[Date Prev][Date Next]   [Thread Prev][Thread Next]   [Thread Index] [Date Index] [Author Index]

Re: Help debug "oc login" returning "401" / certificate issues

Hi Jason, 

Kindest thanks for trying to help. 

In order

1) Indeed, the "lb" host is configured (via dnsmasq) as a DNS forwarder, has the correct "/etc/hosts" (which is propagated to all the other hosts in the cluster), and all hosts have an entry pointing to it in the "/etc/resolv.conf"

2) A bit puzzled wrt "system:node" vs "system:anonymous"....

I've just test the corresponding curl call on another system where everything work as expected (at least so far...)  and the response I get back from a GET to " /api/v1/namespaces" still refers to "system:anonymous" , and not "system:node" 

Also, to make things even more weird, if I copy the node "kubeconfig" in the ".kube/config" I am identified accordingly (i.e. as "system:node") when doing an "oc whoami" 

3) Thanks for pointing out that specifying "HTTP_PROXY" / "HTTPS_PROXY" and resp "NO_PROXY" is not yet possible via the Ansible installer. 

My  remaining question is: Is there any way to debug the authentication process / why the "oc login" with "httpasswd" back end doesn't work ?

Thanks again,


On Thu, Feb 25, 2016 at 10:30 PM, Jason DeTiberus <jdetiber redhat com> wrote:

On Thu, Feb 25, 2016 at 10:54 AM, Florian Daniel Otel <florian otel gmail com> wrote:

Hello all,

I have the following problems:

I have a multimaster OSE setup consisting of the following:
- A LB with "native" HA
- Three masters (doubling as "etcd" nodes)
- Two nodes

All the hosts are themselves OpenStack instances (hence the ".novalocal" suffix). DNS is via an "/etc/hosts" propagated across, with the "lb" host doubling as DNS forwarder (via dnsmasq). All Internet access is via an http / https proxy.

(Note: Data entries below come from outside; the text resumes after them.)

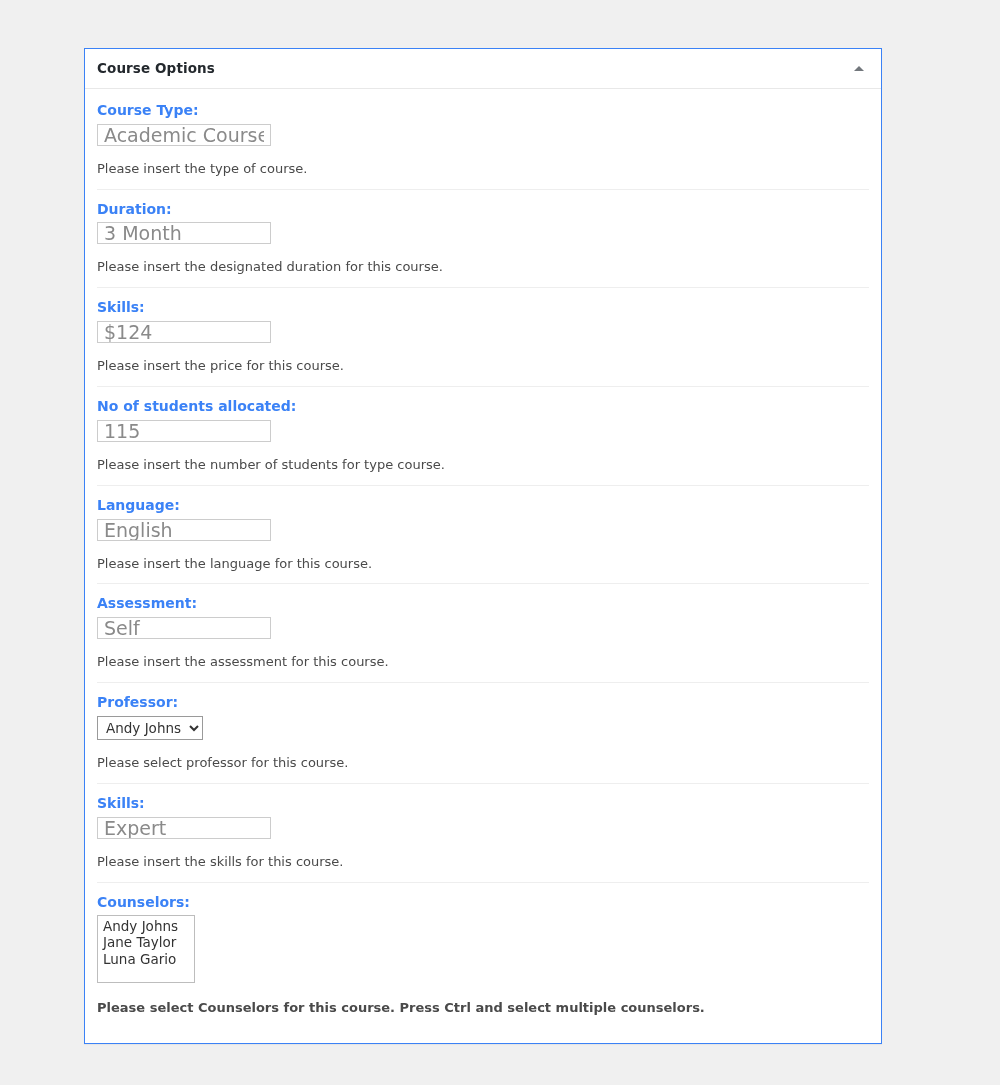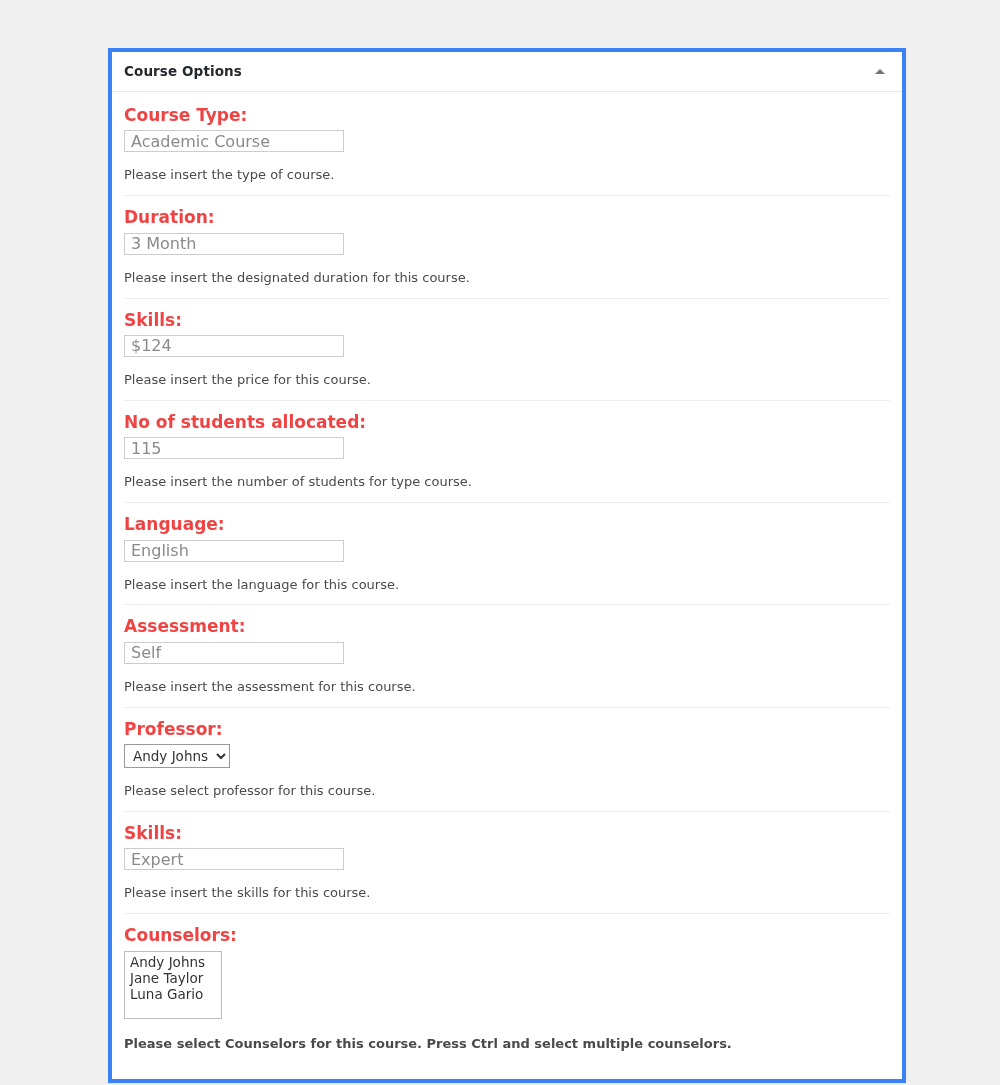--- a/index.html
+++ b/index.html
@@ -18,11 +18,11 @@
 
   .panel {
     position: absolute;
-    left: 108px;
+    left: 84px;
     top: 48px;
     width: 798px;
     background: #ffffff;
-    border: 4px solid #3b82f6;
+    border: 1px solid #3b82f6;
     box-shadow: 0 1px 1px rgba(0,0,0,0.04);
   }
 

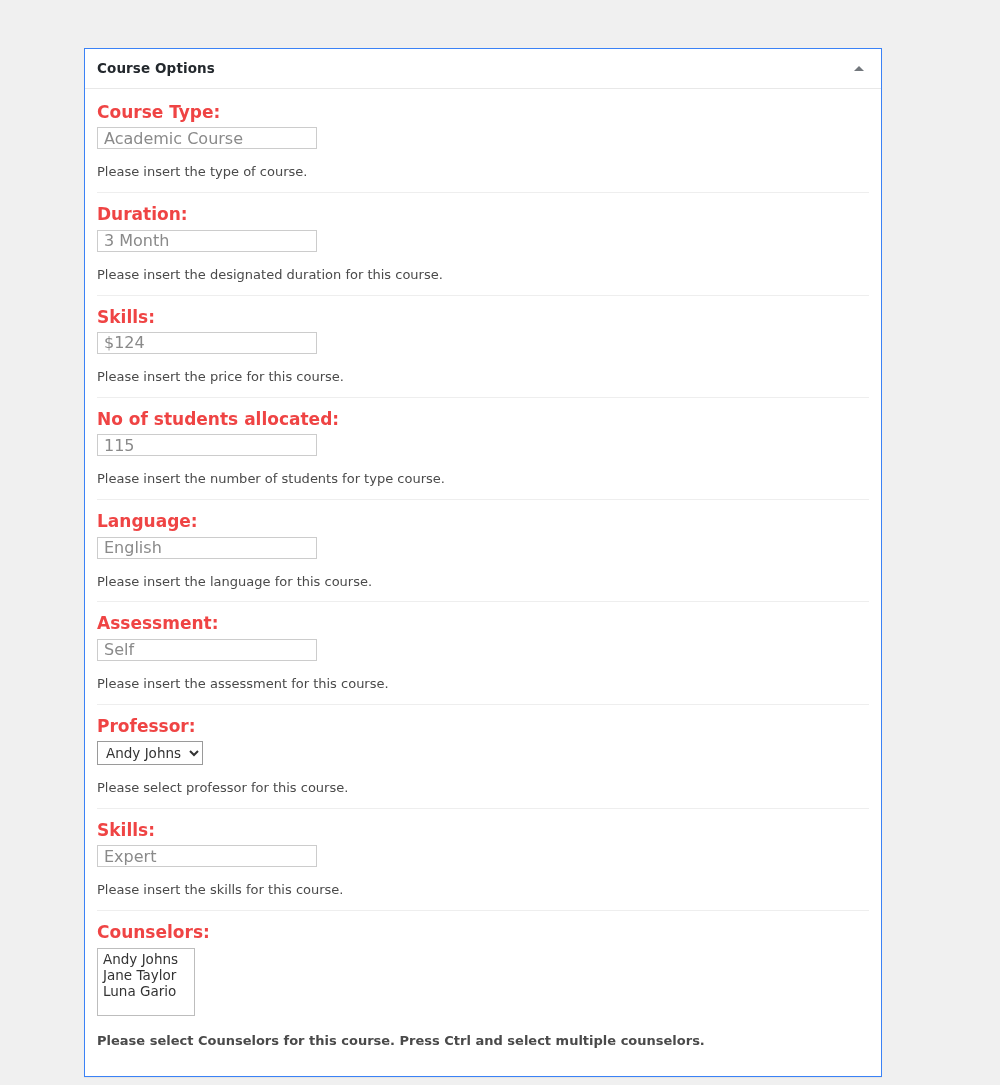--- a/index.html
+++ b/index.html
@@ -81,9 +81,9 @@
 
   .field-label {
     display: block;
-    font-size: 17px;
+    font-size: 14px;
     font-weight: bold;
-    color: #ef4444;
+    color: #3b82f6;
     margin: 0 0 5px 0;
     line-height: 1.2;
   }

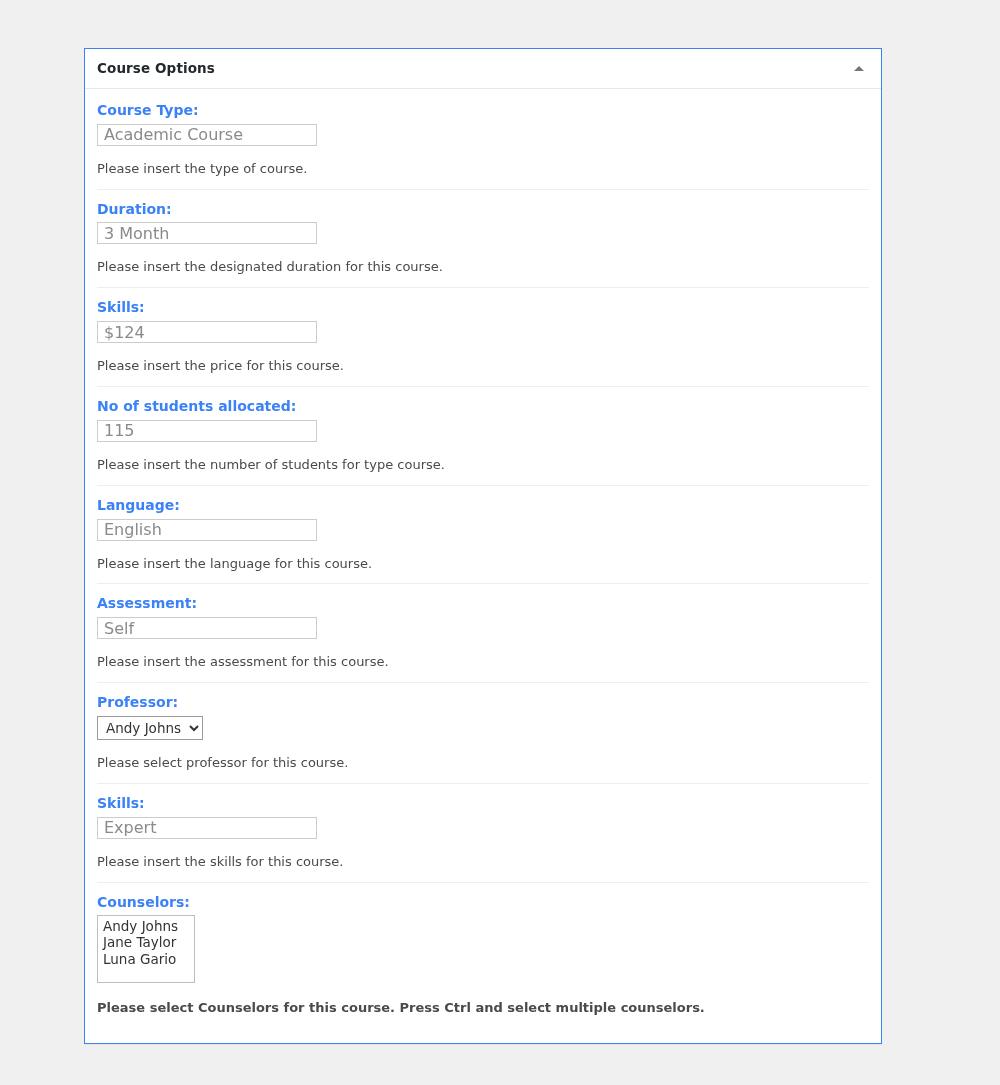--- a/index.html
+++ b/index.html
@@ -90,11 +90,11 @@
 
   .text-input {
     display: block;
-    width: 220px;
+    width: 174px;
     height: 22px;
     padding: 1px 6px;
     font-family: "DejaVu Sans", "Liberation Sans", sans-serif;
-    font-size: 16px;
+    font-size: 19px;
     color: #8a8a8a;
     background: #ffffff;
     border: 1px solid #cccccc;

So, if I'm understanding this correctly, then the lb host is correctly resolving the dns for all of the *.novalocal addresses that are in use by the cluster and all of the hosts are pre-configured to use the lb host as the dns resolver prior to running the installation? If not, then there will definitely be issues, since /etc/hosts is not used by deployed containers.

After many attempts we finally get a setup that is somewhat working (see P.S. for why "somehow"). Attached is the "/etc/ansible/hosts" file. Installation is from the main "openshift-ansible" repo (https://github.com/openshift/openshift-ansible)

My problem:

After installation, on one master I created two users in "/etc/origin/htpasswd". After creation I have propagated the file to all the other masters. UNIX permissions to the file on all masters are "0600"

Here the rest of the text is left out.